Морок параноика - Галина Махова "GalaMouse" 5 стр.


Она задавила готовую вновь начаться истерику и обратилась к матушке:

– Здравствуйте! Простите, что я вот так, без приглашения, к вам пришла. Я стучала, но никто не отозвался. Могу ли я видеть батюшку? Жив ли он?

Последнюю фразу она, похоже, сказала зря. Матушка, уже, было, собравшаяся отвечать, услышав «жив ли он», заплакала и ничего сказать не смогла. Вера решила, что батюшка погиб, и собралась извиниться и уйти, но тут один из старших детей, мальчик лет одиннадцати, встал и подошел к ней.

– Батюшка вон там, – шепотом сказал он и показал на дверь в еще одну комнату.

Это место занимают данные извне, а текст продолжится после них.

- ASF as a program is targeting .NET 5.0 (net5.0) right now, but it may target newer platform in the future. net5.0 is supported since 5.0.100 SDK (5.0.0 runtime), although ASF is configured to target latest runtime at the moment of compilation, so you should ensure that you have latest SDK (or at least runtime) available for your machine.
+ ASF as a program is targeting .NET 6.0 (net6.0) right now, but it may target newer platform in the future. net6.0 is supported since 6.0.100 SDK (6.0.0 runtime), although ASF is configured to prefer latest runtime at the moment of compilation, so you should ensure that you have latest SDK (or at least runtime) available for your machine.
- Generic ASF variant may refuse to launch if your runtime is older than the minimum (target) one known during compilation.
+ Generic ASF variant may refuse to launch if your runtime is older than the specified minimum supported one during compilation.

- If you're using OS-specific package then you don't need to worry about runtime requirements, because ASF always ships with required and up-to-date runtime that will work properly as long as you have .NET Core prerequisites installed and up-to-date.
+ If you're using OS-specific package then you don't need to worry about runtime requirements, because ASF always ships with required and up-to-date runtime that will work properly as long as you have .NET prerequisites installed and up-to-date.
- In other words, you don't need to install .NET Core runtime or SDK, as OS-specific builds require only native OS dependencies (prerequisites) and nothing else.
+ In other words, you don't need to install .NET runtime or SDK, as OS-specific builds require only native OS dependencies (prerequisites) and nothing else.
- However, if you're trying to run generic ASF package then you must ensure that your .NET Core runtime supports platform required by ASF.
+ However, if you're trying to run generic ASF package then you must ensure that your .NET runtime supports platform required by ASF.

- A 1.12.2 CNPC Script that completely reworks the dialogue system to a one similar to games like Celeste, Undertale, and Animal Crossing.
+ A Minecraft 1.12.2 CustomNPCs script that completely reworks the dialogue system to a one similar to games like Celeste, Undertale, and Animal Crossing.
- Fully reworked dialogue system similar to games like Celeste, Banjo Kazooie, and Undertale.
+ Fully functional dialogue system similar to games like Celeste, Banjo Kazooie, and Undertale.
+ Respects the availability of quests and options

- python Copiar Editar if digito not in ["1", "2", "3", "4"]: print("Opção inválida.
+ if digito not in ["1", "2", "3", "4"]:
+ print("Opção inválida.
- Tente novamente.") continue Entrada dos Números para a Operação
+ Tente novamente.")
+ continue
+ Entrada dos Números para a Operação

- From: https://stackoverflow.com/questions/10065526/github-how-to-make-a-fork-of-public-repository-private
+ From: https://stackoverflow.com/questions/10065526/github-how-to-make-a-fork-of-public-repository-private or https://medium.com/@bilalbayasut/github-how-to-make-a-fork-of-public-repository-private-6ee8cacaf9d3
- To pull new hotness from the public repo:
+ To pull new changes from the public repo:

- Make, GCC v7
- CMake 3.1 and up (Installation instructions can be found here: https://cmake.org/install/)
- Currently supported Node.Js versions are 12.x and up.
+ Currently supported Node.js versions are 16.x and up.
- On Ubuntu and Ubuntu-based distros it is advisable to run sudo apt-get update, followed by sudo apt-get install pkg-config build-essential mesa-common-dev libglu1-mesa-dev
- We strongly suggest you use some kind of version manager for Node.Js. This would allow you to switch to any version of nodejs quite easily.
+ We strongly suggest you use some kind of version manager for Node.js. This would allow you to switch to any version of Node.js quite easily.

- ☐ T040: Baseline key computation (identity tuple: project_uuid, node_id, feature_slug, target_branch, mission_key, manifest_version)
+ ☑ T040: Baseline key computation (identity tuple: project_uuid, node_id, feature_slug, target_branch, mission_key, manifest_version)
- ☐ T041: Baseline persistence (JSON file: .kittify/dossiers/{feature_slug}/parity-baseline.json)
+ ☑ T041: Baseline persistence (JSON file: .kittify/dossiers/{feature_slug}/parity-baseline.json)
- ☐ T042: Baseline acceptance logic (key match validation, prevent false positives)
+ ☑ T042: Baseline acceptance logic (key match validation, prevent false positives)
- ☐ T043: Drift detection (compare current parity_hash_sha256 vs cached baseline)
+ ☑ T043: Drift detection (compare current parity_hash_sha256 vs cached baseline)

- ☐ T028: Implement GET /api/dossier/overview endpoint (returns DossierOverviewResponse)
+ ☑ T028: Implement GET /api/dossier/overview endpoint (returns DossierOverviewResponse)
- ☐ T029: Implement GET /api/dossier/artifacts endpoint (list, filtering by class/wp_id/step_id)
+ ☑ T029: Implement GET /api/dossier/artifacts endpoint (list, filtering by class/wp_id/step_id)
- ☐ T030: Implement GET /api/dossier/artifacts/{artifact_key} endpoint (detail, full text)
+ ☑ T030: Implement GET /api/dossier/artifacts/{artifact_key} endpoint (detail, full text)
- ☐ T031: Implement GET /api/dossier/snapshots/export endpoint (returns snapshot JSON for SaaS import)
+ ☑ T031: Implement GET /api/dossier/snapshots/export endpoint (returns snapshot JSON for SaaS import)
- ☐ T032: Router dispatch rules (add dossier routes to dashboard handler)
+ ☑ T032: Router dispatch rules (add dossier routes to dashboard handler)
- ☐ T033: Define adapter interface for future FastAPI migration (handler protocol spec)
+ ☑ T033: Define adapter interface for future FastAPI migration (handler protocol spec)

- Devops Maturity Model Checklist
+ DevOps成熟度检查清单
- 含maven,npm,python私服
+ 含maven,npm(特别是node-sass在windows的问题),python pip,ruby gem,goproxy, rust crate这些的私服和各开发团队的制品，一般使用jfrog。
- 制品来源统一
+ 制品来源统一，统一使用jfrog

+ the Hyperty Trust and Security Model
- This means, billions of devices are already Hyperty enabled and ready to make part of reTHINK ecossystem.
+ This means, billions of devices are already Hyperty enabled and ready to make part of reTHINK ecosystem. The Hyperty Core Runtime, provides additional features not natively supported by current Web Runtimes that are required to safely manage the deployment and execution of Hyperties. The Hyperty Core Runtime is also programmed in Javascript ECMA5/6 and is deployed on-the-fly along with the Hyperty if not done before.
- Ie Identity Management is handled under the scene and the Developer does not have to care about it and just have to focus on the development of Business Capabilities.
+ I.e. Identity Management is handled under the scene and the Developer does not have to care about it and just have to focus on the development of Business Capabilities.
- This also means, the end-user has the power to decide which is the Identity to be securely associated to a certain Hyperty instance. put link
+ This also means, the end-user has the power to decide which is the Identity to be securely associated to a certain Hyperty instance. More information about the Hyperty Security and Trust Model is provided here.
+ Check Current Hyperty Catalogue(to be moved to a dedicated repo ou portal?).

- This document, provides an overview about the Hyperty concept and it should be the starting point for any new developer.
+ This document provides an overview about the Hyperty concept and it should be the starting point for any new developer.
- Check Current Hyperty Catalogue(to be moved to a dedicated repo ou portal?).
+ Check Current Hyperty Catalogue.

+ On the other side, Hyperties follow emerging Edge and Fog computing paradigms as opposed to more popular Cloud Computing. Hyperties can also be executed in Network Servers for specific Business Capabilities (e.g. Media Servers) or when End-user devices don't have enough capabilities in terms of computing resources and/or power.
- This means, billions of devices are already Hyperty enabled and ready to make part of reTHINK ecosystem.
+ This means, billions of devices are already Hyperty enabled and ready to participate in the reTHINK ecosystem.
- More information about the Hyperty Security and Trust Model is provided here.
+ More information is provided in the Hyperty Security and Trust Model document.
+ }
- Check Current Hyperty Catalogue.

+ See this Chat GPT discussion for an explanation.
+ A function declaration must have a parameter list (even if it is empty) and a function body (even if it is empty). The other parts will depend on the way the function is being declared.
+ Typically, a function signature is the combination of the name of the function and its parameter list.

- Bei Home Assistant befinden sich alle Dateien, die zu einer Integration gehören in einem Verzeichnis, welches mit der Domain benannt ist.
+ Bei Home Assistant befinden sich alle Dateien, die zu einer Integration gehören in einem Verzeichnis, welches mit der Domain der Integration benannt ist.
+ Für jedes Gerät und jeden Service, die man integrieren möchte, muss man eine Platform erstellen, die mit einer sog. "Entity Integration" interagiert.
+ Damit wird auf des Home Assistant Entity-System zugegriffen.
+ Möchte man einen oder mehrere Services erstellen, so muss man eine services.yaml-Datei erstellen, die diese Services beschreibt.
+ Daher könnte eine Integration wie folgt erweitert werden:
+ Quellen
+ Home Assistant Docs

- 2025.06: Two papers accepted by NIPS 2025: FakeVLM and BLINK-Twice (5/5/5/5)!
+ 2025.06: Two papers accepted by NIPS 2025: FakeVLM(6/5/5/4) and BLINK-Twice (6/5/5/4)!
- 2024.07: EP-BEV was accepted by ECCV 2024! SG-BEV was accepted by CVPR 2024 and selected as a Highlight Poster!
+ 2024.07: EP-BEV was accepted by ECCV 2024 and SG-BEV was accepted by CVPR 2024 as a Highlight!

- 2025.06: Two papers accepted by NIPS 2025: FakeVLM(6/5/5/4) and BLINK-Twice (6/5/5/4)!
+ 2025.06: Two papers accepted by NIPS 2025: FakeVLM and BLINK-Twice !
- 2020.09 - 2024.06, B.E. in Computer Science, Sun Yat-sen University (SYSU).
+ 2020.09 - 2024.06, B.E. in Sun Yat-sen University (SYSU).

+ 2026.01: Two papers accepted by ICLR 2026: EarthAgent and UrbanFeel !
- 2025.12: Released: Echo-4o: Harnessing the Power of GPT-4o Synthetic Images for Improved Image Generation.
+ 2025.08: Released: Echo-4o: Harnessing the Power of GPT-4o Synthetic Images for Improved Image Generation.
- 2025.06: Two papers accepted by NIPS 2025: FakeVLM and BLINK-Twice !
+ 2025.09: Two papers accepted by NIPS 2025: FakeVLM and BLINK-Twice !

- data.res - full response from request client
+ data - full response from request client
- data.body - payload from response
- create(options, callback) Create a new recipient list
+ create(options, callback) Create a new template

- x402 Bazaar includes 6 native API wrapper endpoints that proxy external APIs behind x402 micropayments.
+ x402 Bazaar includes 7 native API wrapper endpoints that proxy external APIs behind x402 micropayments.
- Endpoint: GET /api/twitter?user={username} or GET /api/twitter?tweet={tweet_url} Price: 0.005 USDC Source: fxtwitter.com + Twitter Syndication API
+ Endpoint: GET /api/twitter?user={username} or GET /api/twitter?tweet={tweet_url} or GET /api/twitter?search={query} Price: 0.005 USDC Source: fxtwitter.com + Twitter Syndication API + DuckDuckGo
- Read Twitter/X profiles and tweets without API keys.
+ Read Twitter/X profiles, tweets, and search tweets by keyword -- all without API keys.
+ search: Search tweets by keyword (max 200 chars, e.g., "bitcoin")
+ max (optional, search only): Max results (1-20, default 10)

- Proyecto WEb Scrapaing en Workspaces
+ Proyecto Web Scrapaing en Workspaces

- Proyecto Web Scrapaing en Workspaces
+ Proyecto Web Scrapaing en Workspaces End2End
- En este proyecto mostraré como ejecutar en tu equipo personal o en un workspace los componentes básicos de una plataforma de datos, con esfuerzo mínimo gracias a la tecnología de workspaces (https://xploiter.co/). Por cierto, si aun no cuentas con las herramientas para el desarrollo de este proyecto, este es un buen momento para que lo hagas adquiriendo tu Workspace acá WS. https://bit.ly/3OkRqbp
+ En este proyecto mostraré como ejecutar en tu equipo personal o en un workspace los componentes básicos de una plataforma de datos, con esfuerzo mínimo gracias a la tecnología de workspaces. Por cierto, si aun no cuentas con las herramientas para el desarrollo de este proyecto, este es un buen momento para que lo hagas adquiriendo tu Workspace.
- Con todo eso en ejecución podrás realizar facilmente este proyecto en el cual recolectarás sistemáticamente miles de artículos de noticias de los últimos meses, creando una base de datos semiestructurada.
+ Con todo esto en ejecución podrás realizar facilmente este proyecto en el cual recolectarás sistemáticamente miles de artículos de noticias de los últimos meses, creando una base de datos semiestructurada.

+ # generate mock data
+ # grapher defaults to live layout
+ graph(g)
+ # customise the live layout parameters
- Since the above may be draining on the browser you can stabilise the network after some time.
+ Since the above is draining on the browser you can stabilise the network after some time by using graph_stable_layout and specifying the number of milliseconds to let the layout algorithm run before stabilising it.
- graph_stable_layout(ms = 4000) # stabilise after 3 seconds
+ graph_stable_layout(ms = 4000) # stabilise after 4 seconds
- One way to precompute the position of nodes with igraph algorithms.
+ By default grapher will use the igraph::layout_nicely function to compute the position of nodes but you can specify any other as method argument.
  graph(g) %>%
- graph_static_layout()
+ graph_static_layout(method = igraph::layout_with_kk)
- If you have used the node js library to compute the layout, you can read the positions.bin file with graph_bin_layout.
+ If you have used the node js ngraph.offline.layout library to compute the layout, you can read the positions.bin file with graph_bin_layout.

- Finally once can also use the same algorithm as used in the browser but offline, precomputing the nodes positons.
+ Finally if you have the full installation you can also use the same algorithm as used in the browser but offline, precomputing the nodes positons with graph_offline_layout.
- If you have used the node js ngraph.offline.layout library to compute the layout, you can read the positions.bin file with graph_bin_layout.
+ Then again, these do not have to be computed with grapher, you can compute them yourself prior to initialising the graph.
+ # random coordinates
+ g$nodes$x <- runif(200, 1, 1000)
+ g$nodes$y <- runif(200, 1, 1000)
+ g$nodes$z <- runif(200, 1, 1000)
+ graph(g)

И зачем-то добавил, – с Катей.

И потупился, явно сглатывая слезы.

– А туда можно войти? – на всякий случай спросила Вера, которая, кажется, начала догадываться, что это могло быть.

Мальчик как-то неопределенно потряс головой и сел на место.

Вера посмотрела на матушку. Та уже немного успокоилась и опять уткнулась в печку, будто забыв о присутствии постороннего в доме. Вера недоуменно посмотрела на нее, потом на застывших детишек, потом опять на нее. И осмелилась заглянуть в соседнюю комнату.

На красивой детской кроватке с расписными спинками, на покрытой пятнами крови простыне лежала девочка лет шести. Густые русые волосы. Маленькие аккуратные ушки. Правильный овал лица. Высокий лоб. Она, наверно, была красавицей. Утром. За секунду до того, как ее посекло осколками оконного стекла, у которого она, очевидно, стояла, когда рвануло. Как так вышло, что она одна из всей семьи оказалась на той стороне дома, что глядела на город, теперь бессмысленно было гадать.

Ее лица почти не было видно под запекшейся кровью. В крови были грудь и живот. Она была еще жива, но дыхание едва угадывалось. Участки кожи, не залитые кровью, приобрели тот страшный восковой оттенок, что Вера уже видела сегодня.

Батюшка стоял на коленях рядом с кроваткой и еле слышно молился, прикрыв глаза. Из-под опущенных век то и дело скатывались по щекам слезинки.

“Батюшка, какого хрена! – подумала Вера. – Неужели вы не могли выглянуть в окно и увидеть, что больничные корпуса не разрушены? И что там вам могли бы помочь и помогли бы! А теперь неизвестно, успеем ли мы…”

Она тихонько подошла к батюшке и опустилась на колени рядом с ним. Батюшка не заметил ее.

– Батюшка! – шепотом позвала Вера. – Простите, что так не вовремя к вам обращаюсь… Батюшка, вы слышите меня?

Тот резко повернул голову и посмотрел на Веру непонимающе и, как ей показалось, испуганно:

– Что?..

– Батюшка! – Вера вздохнула. – Простите, что я так не вовремя. Может быть, попробовать отнести вашу дочь в больницу? Там ей могли бы помочь.

– Вы хотите сказать, что больница… осталась? – удивлению батюшки не было предела.

– Да, осталась, - кивнула Вера, – Курбанов сейчас главный врач. Знаете Курбанова? Ну, вот… Я к вам совсем по другому делу шла, но это можно потом. А сейчас давайте попробуем…

Тут Вера вновь взглянула на девочку, и слова замерли у нее на языке. Из-под ягодиц девочки по простыне, размывая пятна крови, расползалось большое темноватое пятно. Но уже не красного цвета.

Вера до боли сжала кулаки. Не успела! Не успели…

Батюшка проследил за ее взглядом и порывисто схватил дочку за руку:

– Катя! Катенька!

Его начали душить слезы. Он не хуже Веры понял, что все это означало. Видимо, это была не первая смерть, случившаяся в его присутствии.

Прошла минута или две. Батюшка плакал, уткнувшись лицом в руку дочери. Вера молча стояла на коленях, забыв разжать кулаки, и чувствовала все более возрастающую неуместность своего присутствия. И подступающие к горлу слезы. Она собралась с силами и вновь попыталась заговорить:

– Еще раз простите, что вторглась… Я сейчас уйду. Только, пожалуйста… Потом… Может быть, завтра… Или послезавтра… Придите в больницу. Вы там очень нужны. И… Если по каким-то причинам не будете хоронить девочку при церкви, то у нас там братская могила есть…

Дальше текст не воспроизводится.